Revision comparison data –
BEGIN
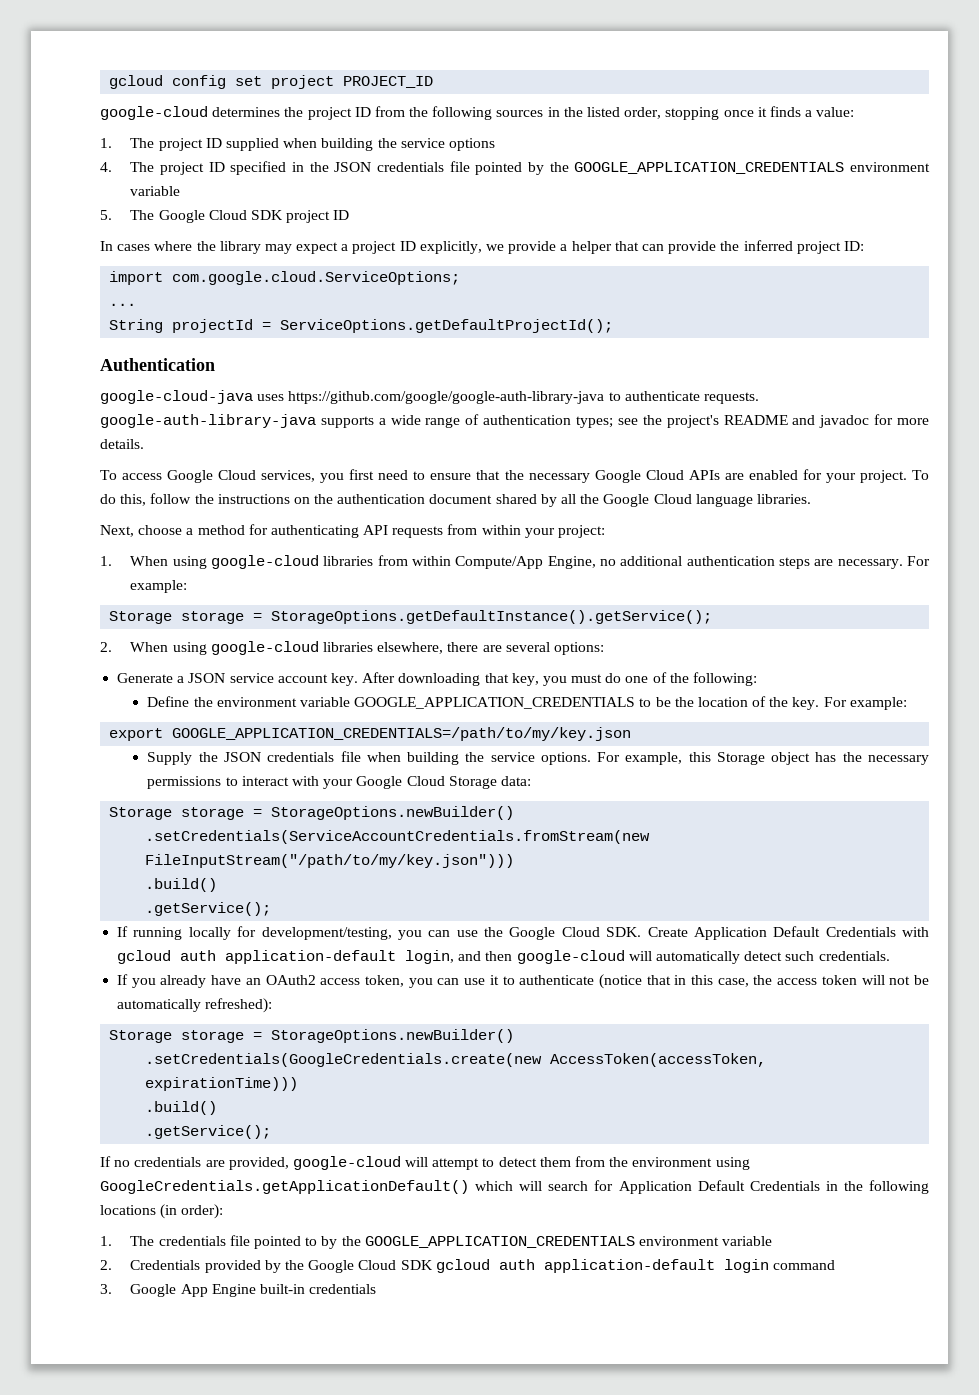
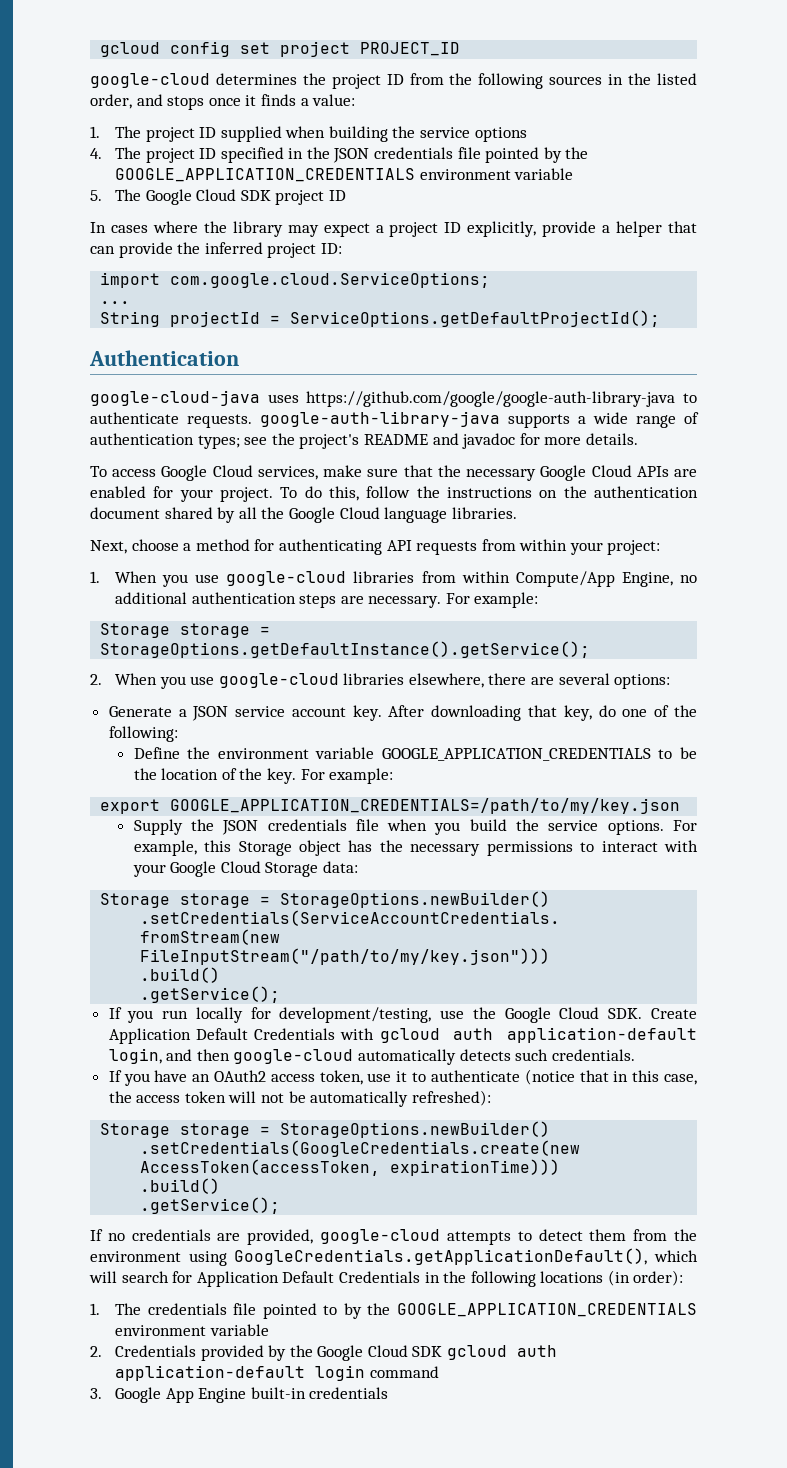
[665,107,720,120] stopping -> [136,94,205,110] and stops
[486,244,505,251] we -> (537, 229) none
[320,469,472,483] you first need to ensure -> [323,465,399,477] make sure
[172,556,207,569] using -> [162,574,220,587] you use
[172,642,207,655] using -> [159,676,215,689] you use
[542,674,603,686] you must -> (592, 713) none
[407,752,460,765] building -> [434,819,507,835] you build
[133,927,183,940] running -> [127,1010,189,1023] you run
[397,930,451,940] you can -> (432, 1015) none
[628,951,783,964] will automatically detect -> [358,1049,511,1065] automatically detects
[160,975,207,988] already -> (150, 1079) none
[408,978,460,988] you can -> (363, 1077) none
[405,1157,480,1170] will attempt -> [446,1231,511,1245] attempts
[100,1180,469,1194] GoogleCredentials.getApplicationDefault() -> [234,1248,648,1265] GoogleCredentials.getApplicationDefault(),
END
BEGIN
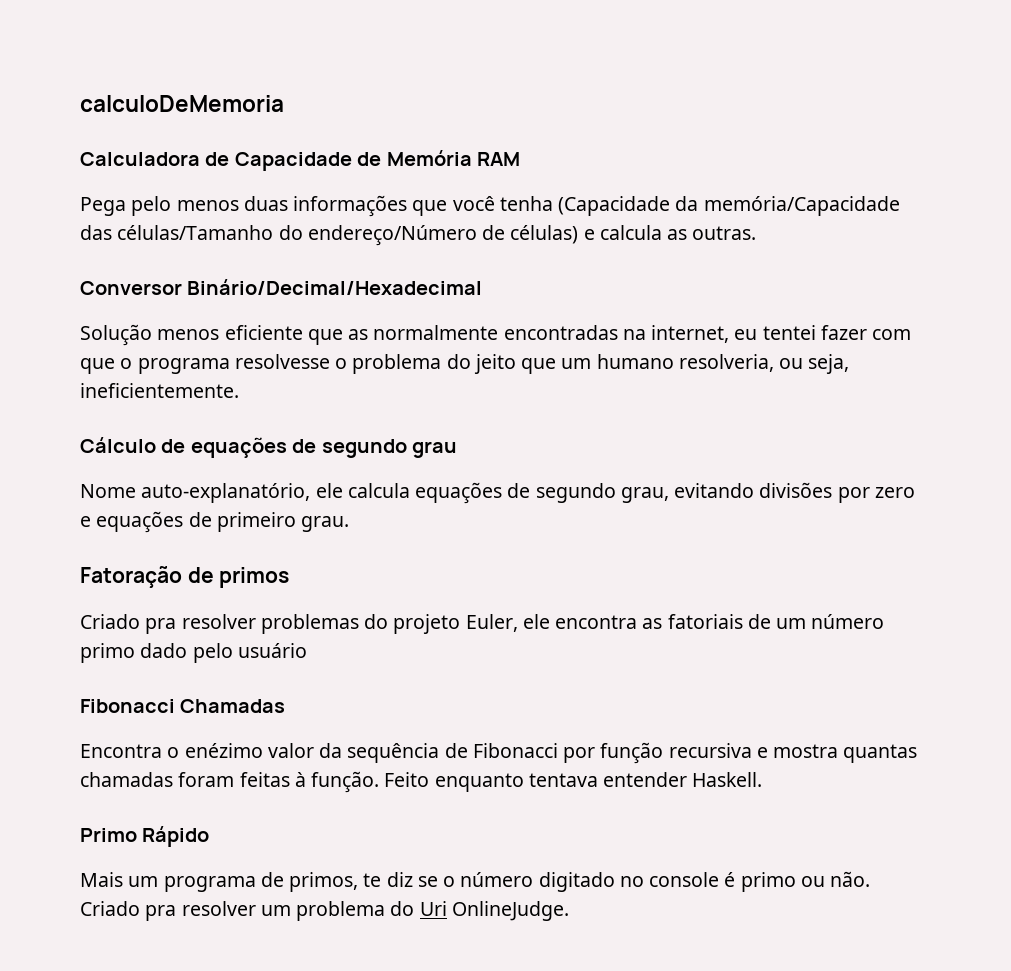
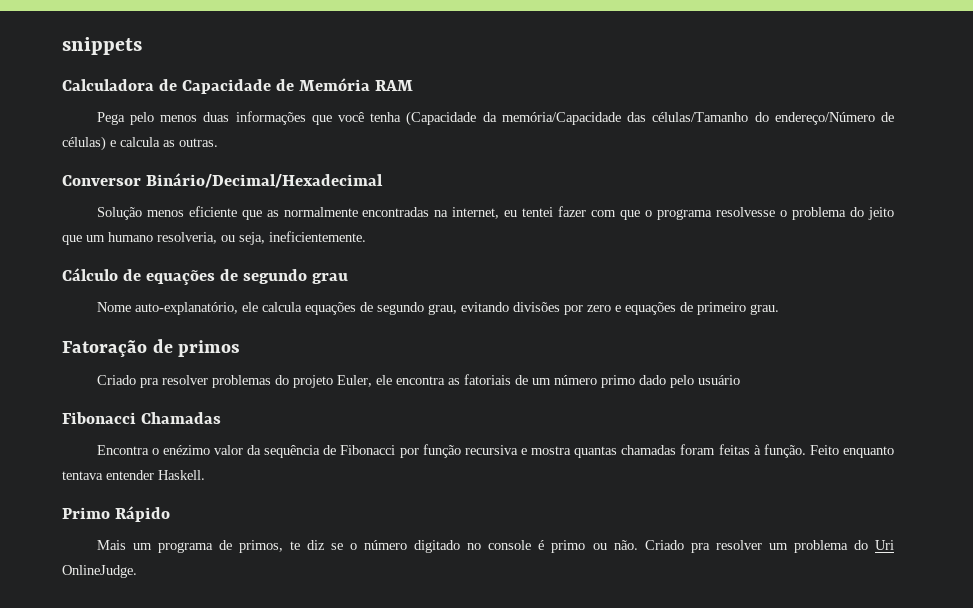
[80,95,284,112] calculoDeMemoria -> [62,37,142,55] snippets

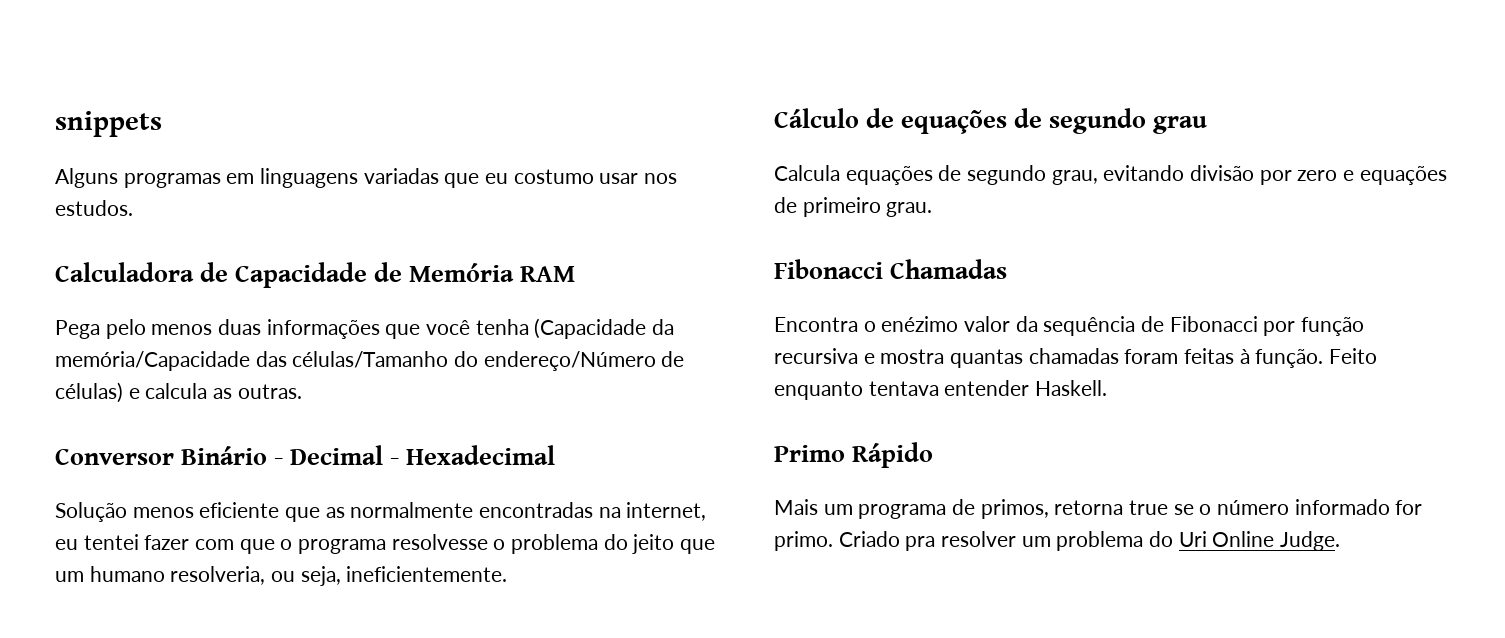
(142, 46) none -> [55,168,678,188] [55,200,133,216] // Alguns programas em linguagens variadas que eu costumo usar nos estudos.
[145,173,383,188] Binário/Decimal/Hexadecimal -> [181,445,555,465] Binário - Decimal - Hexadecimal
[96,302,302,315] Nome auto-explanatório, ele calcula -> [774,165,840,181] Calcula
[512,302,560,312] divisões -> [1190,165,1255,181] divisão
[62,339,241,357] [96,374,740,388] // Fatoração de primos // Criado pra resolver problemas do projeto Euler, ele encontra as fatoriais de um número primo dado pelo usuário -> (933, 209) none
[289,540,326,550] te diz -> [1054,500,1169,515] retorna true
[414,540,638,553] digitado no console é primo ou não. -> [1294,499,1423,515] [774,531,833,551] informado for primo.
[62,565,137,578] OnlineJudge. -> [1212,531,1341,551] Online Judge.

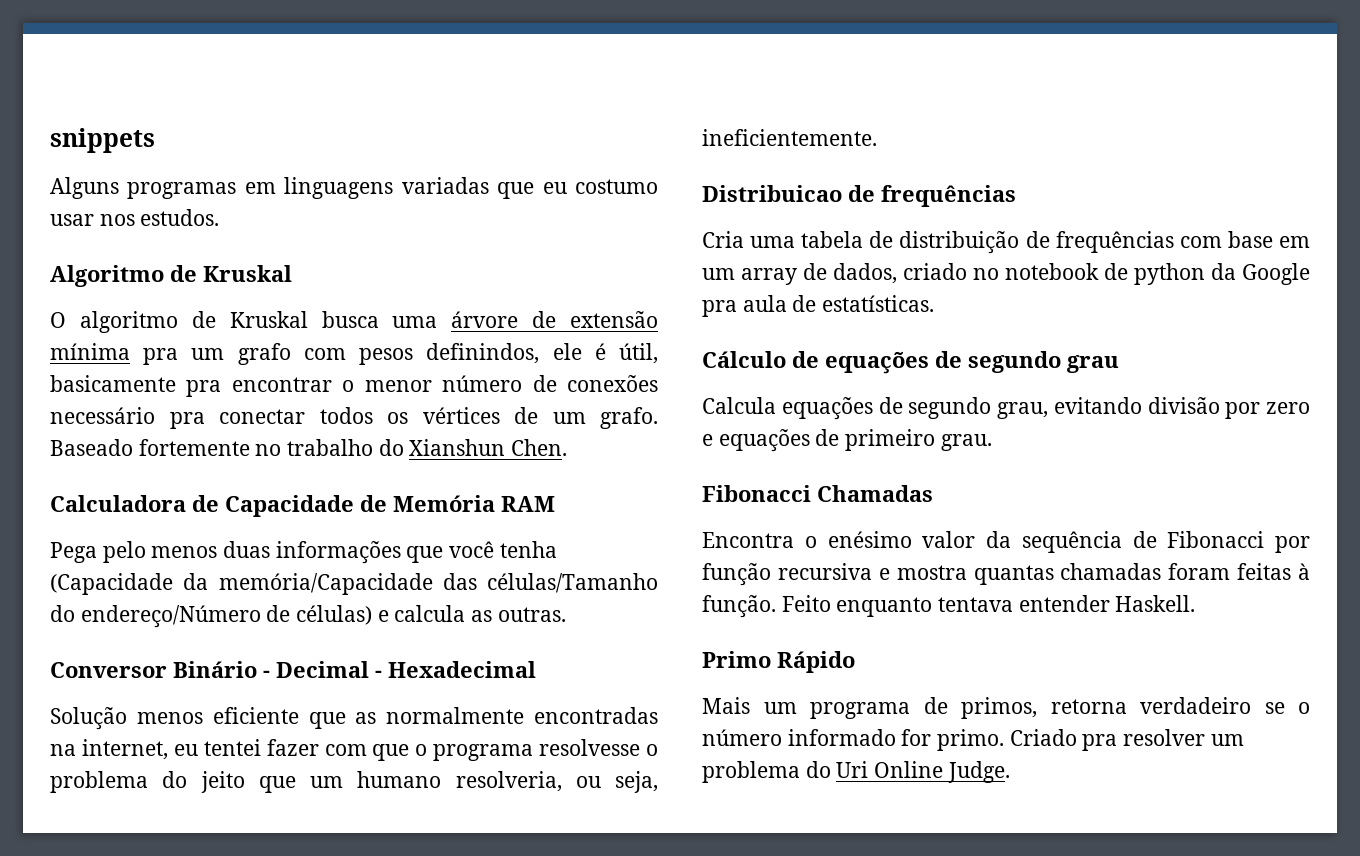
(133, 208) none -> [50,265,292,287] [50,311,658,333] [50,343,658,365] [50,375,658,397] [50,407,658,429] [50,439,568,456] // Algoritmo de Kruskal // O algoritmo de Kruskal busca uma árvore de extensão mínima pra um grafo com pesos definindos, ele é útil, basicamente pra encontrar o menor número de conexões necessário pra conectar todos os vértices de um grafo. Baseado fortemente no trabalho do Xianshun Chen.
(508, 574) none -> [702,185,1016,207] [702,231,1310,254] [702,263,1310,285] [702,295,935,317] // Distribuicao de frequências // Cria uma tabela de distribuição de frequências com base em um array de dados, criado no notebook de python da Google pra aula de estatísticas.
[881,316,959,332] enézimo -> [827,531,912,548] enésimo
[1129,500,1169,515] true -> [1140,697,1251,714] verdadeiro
END
EXERCISE –
From the records above, repeat exactly the lines from the one with "[881,316,959,332] enézimo ->" through the one with "[1129,500,1169,515] true ->", both included.

EXPECTED ANSWER –
[881,316,959,332] enézimo -> [827,531,912,548] enésimo
[1129,500,1169,515] true -> [1140,697,1251,714] verdadeiro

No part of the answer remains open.